==== AVAILABLE RECORDS

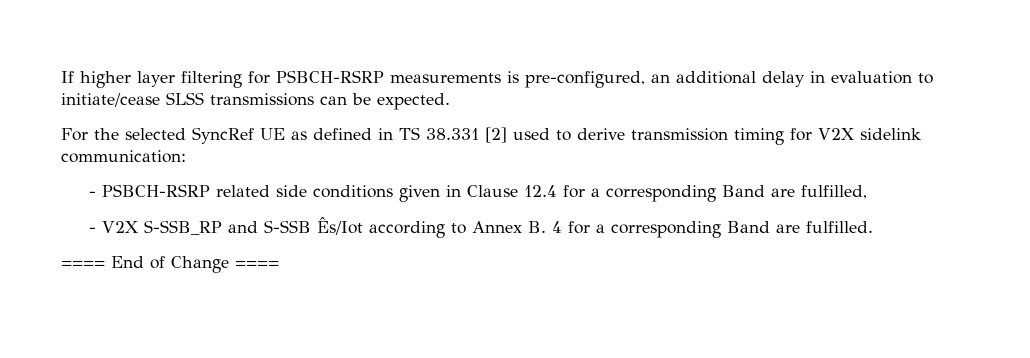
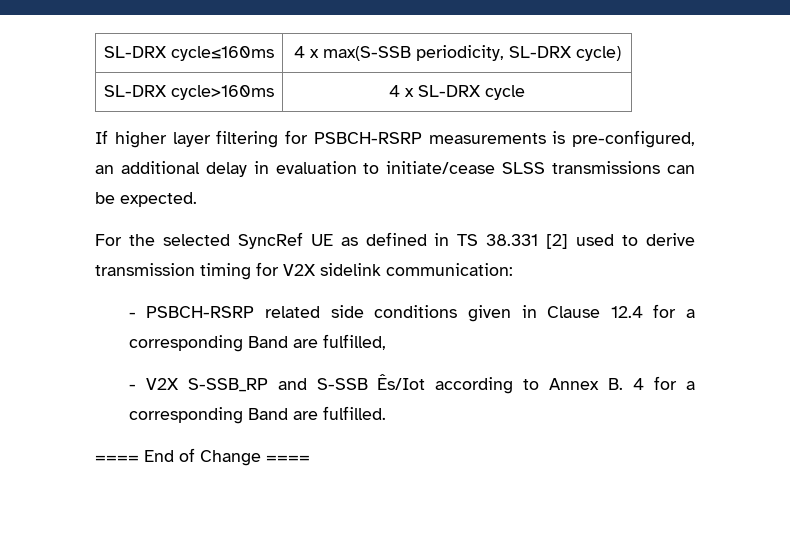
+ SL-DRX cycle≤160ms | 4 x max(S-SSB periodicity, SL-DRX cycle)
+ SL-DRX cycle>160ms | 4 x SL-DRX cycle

========
==== AVAILABLE RECORDS

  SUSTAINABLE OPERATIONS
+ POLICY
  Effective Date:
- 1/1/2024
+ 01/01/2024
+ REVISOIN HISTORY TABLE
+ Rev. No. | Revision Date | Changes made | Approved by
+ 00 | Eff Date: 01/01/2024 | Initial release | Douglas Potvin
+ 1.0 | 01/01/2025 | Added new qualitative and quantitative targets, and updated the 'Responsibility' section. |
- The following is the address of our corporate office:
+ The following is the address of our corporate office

========

WORK TO COMPLETE:
Would you please repeat exactly the lines above, starting at the line with "periodicity, SL-DRX cycle)" and stopping at the line with "x SL-DRX cycle", both included?

TASK ANSWER:
+ SL-DRX cycle≤160ms | 4 x max(S-SSB periodicity, SL-DRX cycle)
+ SL-DRX cycle>160ms | 4 x SL-DRX cycle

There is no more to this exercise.